Friday, December 15, 2017

Joe Louis



This 1946 portrait of Joseph Louis Barrow (May 13, 1914 – April 12, 1981) by Betsy Graves Reyneau hangs in the National Portrait Gallery in Washington DC.
“American boxing great Joe Louis began his pro career in 1934 and quickly eliminated a series of opponents with his devastating knockout punch. Widely expected to take the 1936 heavyweight title, Louis was stunned by his defeat at the hands of German champion Max Schmeling. When he reentered the ring against Schmeling in 1938, far more was at stake than a world heavyweight crown. Schmeling came to the contest as Adolf Hitler's champion of Aryan supremacy, while Louis, the first African American boxer to win the enthusiastic support of black and white Americans alike, was embraced as democracy's standardbearer. Louis struck like lightning when the fight began. Staggering Schmeling with a sequence of tremendous blows, Louis took only 124 seconds to claim one of the sweetest victories in boxing history. As reporter Heywood Broun rightly observed, Louis had ‘exploded the Nordic myth with a boxing glove.’”

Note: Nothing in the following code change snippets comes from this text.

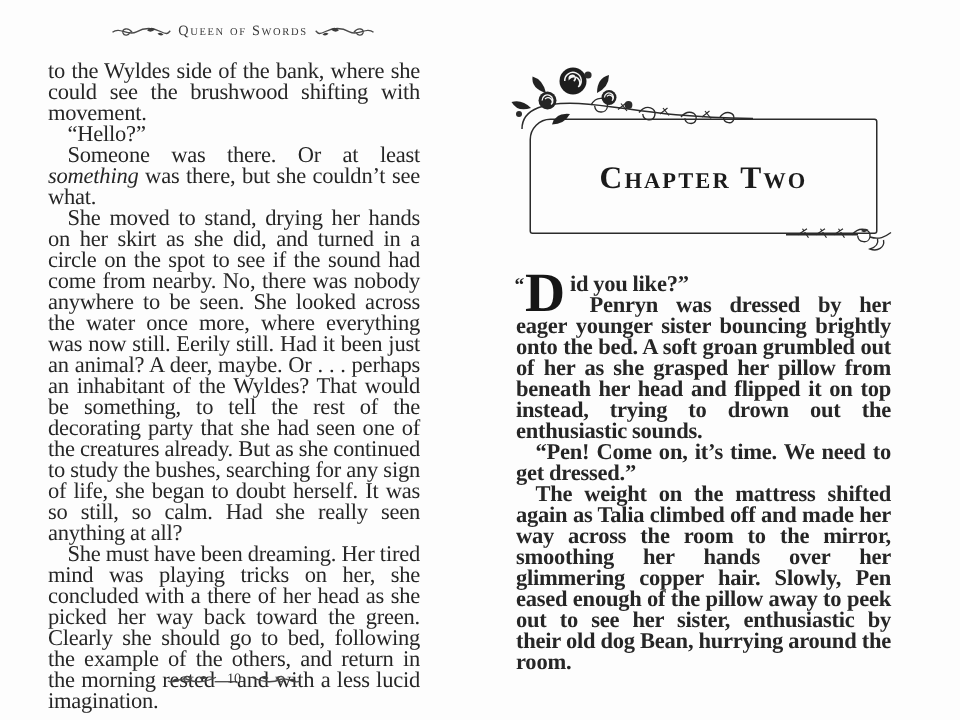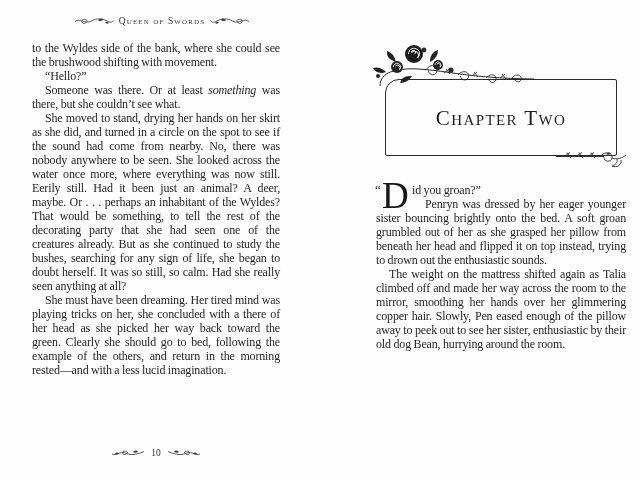"to the Wyldes side of" p.para { font-size: 12px -> 15px }
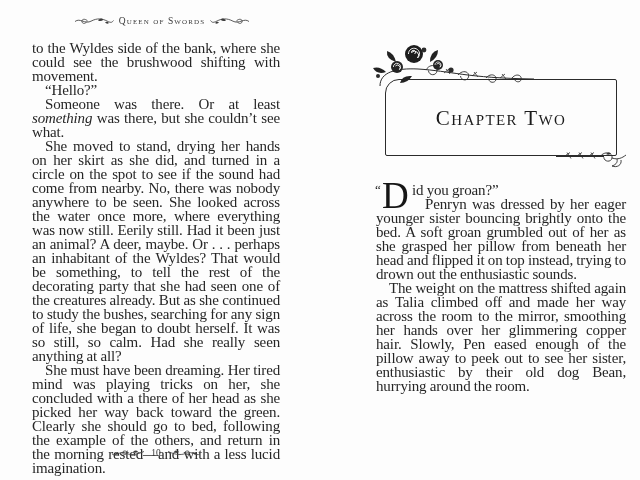"Chapter Two" .page-right { font-weight: none -> bold; left: 376px -> 344px }
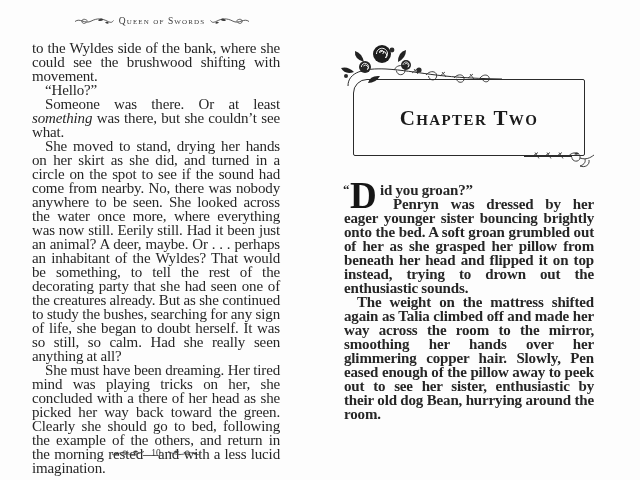"id you groan?”" span { text: groan -> like }
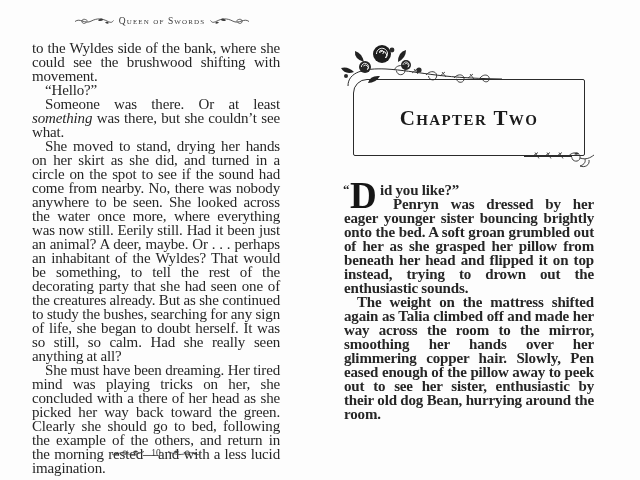"“Pen! Come on, it’s time." p.para { html: none -> <p><span>“Pen! Come on, it’s time. We need to get dressed.”</span></p> }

Charles Henry Alston portrayed Sgt. Joe Louis in a WWII propaganda poster.

Sgt. Joe Louis
Champion of Champions

That poster image was based, it would appear, on this 1936 photo entitled “Uncrowned Champion.” (LOC


If the photo above was taken on June 8, 1936 as the Library of Congress suggests, it was taken just before the first Joe Louis--Max Schmeling fight on June 19, in which Schmeling beat Louis by a knockout. Langston Hughes wrote in his autobiography I Wonder as I Wander that:
[W]hen Joe Louis had lost his first fight to Schmeling in Harlem, I had been a part of the hush and the sadness that fell over darker New York. After the fight, which I attended, I walked down Seventh Avenue and saw grown men weeping like children, and women sitting on the curbs with their heads in their hands. All across the country that night when the news came that Joe was knocked out, people cried. 


Pvt. Joe Louis says_
We're going to do our part ... and we'll win because we're  on God's side”

When Joe Louis died in 1981 he was buried in Arlington National Cemetery with military honors. Ronald Reagan waved the requirements for burial at Arlington. The pictures below of Joe Louis' grave are extracted from a Carrol Highsmith photo.


Louis
The Brown Bomber
World Heavyweight Champion
1937-1949

 1937-1949 are not his birth and death dates but the years he was World Heavyweight Champion.


1 comment:

  1. Joe Louis was marked, without the slightest sort of doubt, to have been born in the North American South. In the biography of his official website, it is noted that "Louis had acquired the instinct and anger of a true fighter, even in the midst of the evils of racial discrimination and intolerance" that unfortunately was lived in those times. How big Joe Louis!